TASK ITEM
Without the pictures, write out all the lines below exactly as they appear.
EXCERPTED RECORDS Start Marker
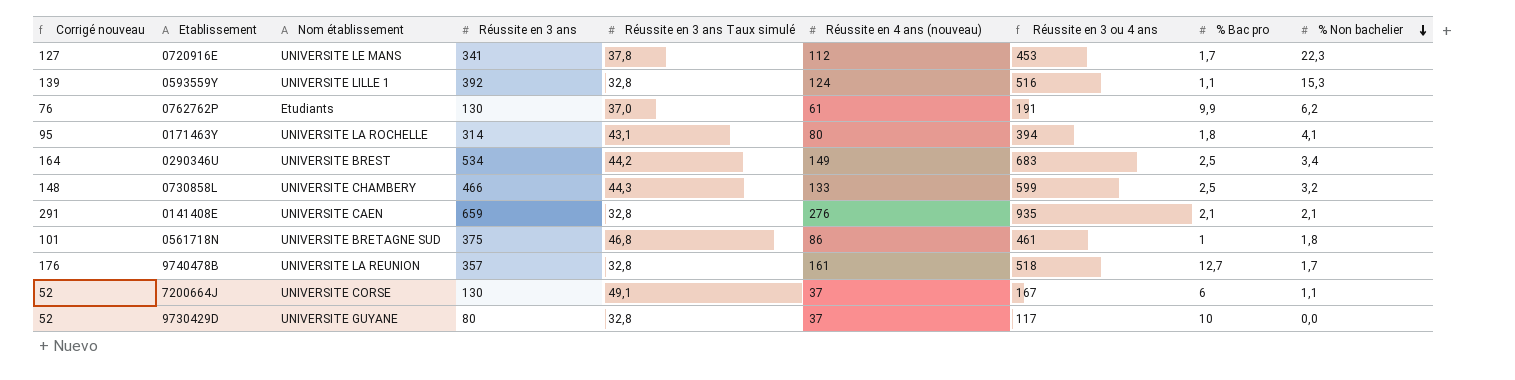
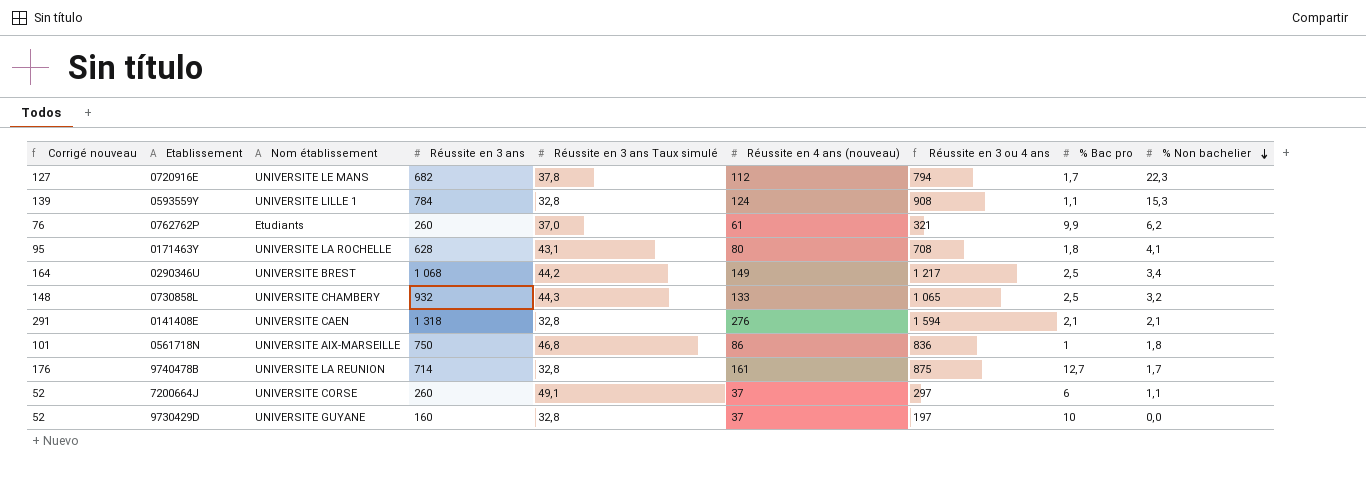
0720916E | Réussite en 3 ans: 341 -> 682
0720916E | Réussite en 3 ou 4 ans: 453 -> 794
0593559Y | Réussite en 3 ans: 392 -> 784
0593559Y | Réussite en 3 ou 4 ans: 516 -> 908
0762762P | Réussite en 3 ans: 130 -> 260
0762762P | Réussite en 3 ou 4 ans: 191 -> 321
0171463Y | Réussite en 3 ans: 314 -> 628
0171463Y | Réussite en 3 ou 4 ans: 394 -> 708
0290346U | Réussite en 3 ans: 534 -> 1 068
0290346U | Réussite en 3 ou 4 ans: 683 -> 1 217
0730858L | Réussite en 3 ans: 466 -> 932
0730858L | Réussite en 3 ou 4 ans: 599 -> 1 065
0141408E | Réussite en 3 ans: 659 -> 1 318
0141408E | Réussite en 3 ou 4 ans: 935 -> 1 594
0561718N | Nom établissement: UNIVERSITE BRETAGNE SUD -> UNIVERSITE AIX-MARSEILLE
0561718N | Réussite en 3 ans: 375 -> 750
0561718N | Réussite en 3 ou 4 ans: 461 -> 836
9740478B | Réussite en 3 ans: 357 -> 714
9740478B | Réussite en 3 ou 4 ans: 518 -> 875
7200664J | Réussite en 3 ans: 130 -> 260
7200664J | Réussite en 3 ou 4 ans: 167 -> 297
9730429D | Réussite en 3 ans: 80 -> 160
9730429D | Réussite en 3 ou 4 ans: 117 -> 197

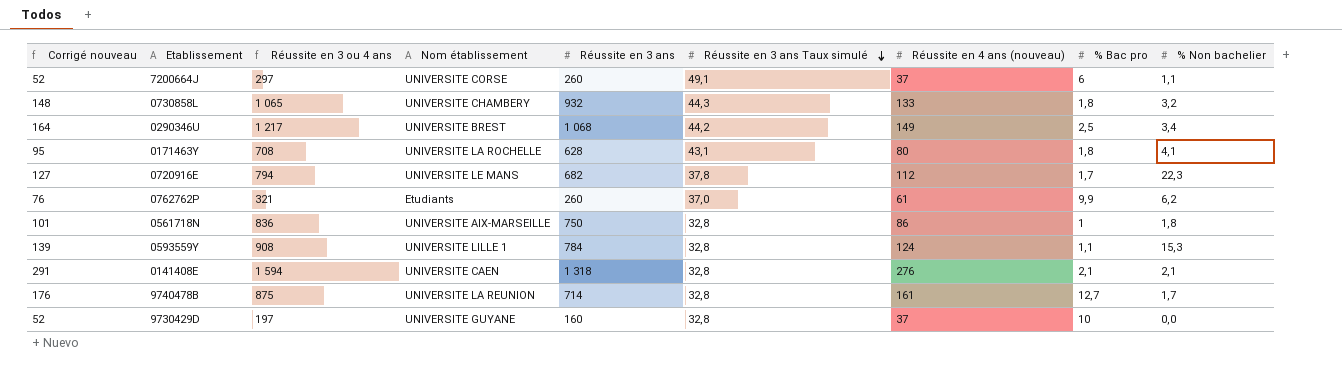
row order: % Non bachelier descending -> Réussite en 3 ans Taux simulé descending
column Réussite en 3 ou 4 ans | position: 7 -> 3
0730858L | % Bac pro: 2,5 -> 1,8
0561718N | Réussite en 3 ans Taux simulé: 46,8 -> 32,8

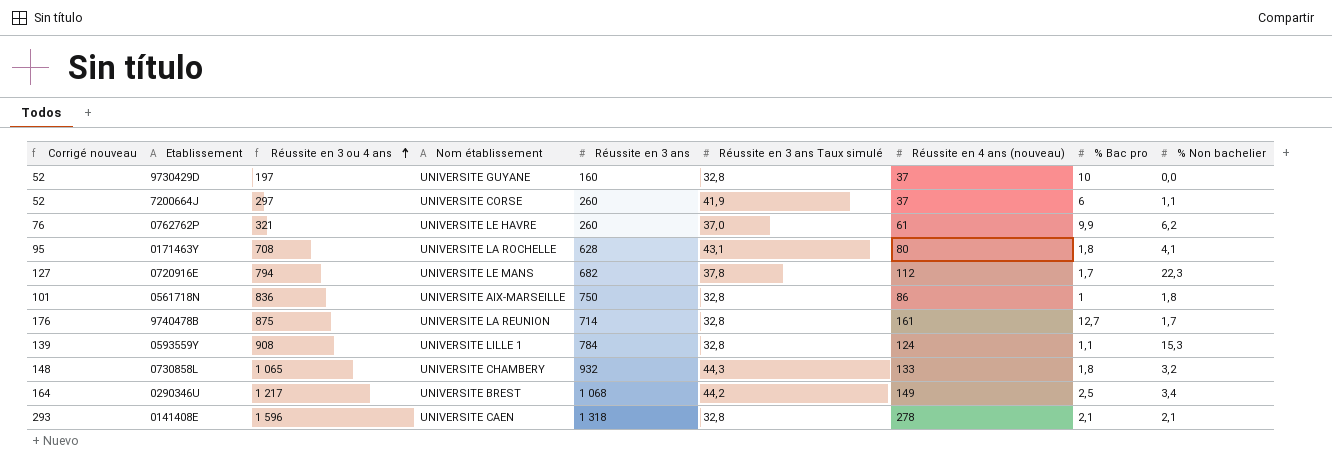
row order: Réussite en 3 ans Taux simulé descending -> Réussite en 3 ou 4 ans ascending
7200664J | Réussite en 3 ans Taux simulé: 49,1 -> 41,9
0762762P | Nom établissement: Etudiants -> UNIVERSITE LE HAVRE
0141408E | Corrigé nouveau: 291 -> 293
0141408E | Réussite en 3 ou 4 ans: 1 594 -> 1 596
0141408E | Réussite en 4 ans (nouveau): 276 -> 278

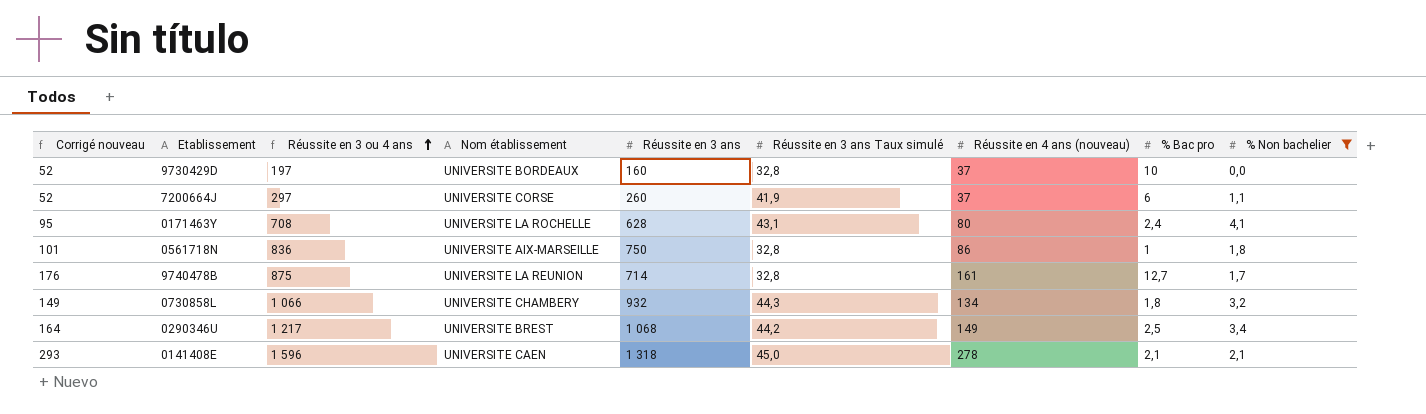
filter: none -> % Non bachelier <= 4,1
9730429D | Nom établissement: UNIVERSITE GUYANE -> UNIVERSITE BORDEAUX
0171463Y | % Bac pro: 1,8 -> 2,4
0730858L | Corrigé nouveau: 148 -> 149
0730858L | Réussite en 3 ou 4 ans: 1 065 -> 1 066
0730858L | Réussite en 4 ans (nouveau): 133 -> 134
0141408E | Réussite en 3 ans Taux simulé: 32,8 -> 45,0

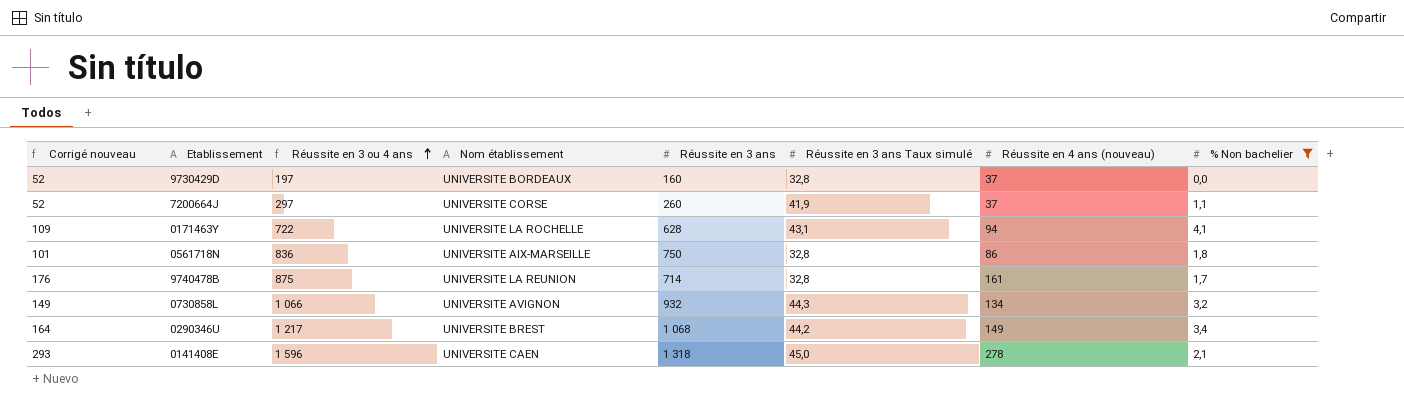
column % Bac pro | position: 8 -> none
0171463Y | Corrigé nouveau: 95 -> 109
0171463Y | Réussite en 3 ou 4 ans: 708 -> 722
0171463Y | Réussite en 4 ans (nouveau): 80 -> 94
0730858L | Nom établissement: UNIVERSITE CHAMBERY -> UNIVERSITE AVIGNON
EXCERPTED RECORDS End Marker
OUTPUT BELOW
0720916E | Réussite en 3 ans: 341 -> 682
0720916E | Réussite en 3 ou 4 ans: 453 -> 794
0593559Y | Réussite en 3 ans: 392 -> 784
0593559Y | Réussite en 3 ou 4 ans: 516 -> 908
0762762P | Réussite en 3 ans: 130 -> 260
0762762P | Réussite en 3 ou 4 ans: 191 -> 321
0171463Y | Réussite en 3 ans: 314 -> 628
0171463Y | Réussite en 3 ou 4 ans: 394 -> 708
0290346U | Réussite en 3 ans: 534 -> 1 068
0290346U | Réussite en 3 ou 4 ans: 683 -> 1 217
0730858L | Réussite en 3 ans: 466 -> 932
0730858L | Réussite en 3 ou 4 ans: 599 -> 1 065
0141408E | Réussite en 3 ans: 659 -> 1 318
0141408E | Réussite en 3 ou 4 ans: 935 -> 1 594
0561718N | Nom établissement: UNIVERSITE BRETAGNE SUD -> UNIVERSITE AIX-MARSEILLE
0561718N | Réussite en 3 ans: 375 -> 750
0561718N | Réussite en 3 ou 4 ans: 461 -> 836
9740478B | Réussite en 3 ans: 357 -> 714
9740478B | Réussite en 3 ou 4 ans: 518 -> 875
7200664J | Réussite en 3 ans: 130 -> 260
7200664J | Réussite en 3 ou 4 ans: 167 -> 297
9730429D | Réussite en 3 ans: 80 -> 160
9730429D | Réussite en 3 ou 4 ans: 117 -> 197

row order: % Non bachelier descending -> Réussite en 3 ans Taux simulé descending
column Réussite en 3 ou 4 ans | position: 7 -> 3
0730858L | % Bac pro: 2,5 -> 1,8
0561718N | Réussite en 3 ans Taux simulé: 46,8 -> 32,8

row order: Réussite en 3 ans Taux simulé descending -> Réussite en 3 ou 4 ans ascending
7200664J | Réussite en 3 ans Taux simulé: 49,1 -> 41,9
0762762P | Nom établissement: Etudiants -> UNIVERSITE LE HAVRE
0141408E | Corrigé nouveau: 291 -> 293
0141408E | Réussite en 3 ou 4 ans: 1 594 -> 1 596
0141408E | Réussite en 4 ans (nouveau): 276 -> 278

filter: none -> % Non bachelier <= 4,1
9730429D | Nom établissement: UNIVERSITE GUYANE -> UNIVERSITE BORDEAUX
0171463Y | % Bac pro: 1,8 -> 2,4
0730858L | Corrigé nouveau: 148 -> 149
0730858L | Réussite en 3 ou 4 ans: 1 065 -> 1 066
0730858L | Réussite en 4 ans (nouveau): 133 -> 134
0141408E | Réussite en 3 ans Taux simulé: 32,8 -> 45,0

column % Bac pro | position: 8 -> none
0171463Y | Corrigé nouveau: 95 -> 109
0171463Y | Réussite en 3 ou 4 ans: 708 -> 722
0171463Y | Réussite en 4 ans (nouveau): 80 -> 94
0730858L | Nom établissement: UNIVERSITE CHAMBERY -> UNIVERSITE AVIGNON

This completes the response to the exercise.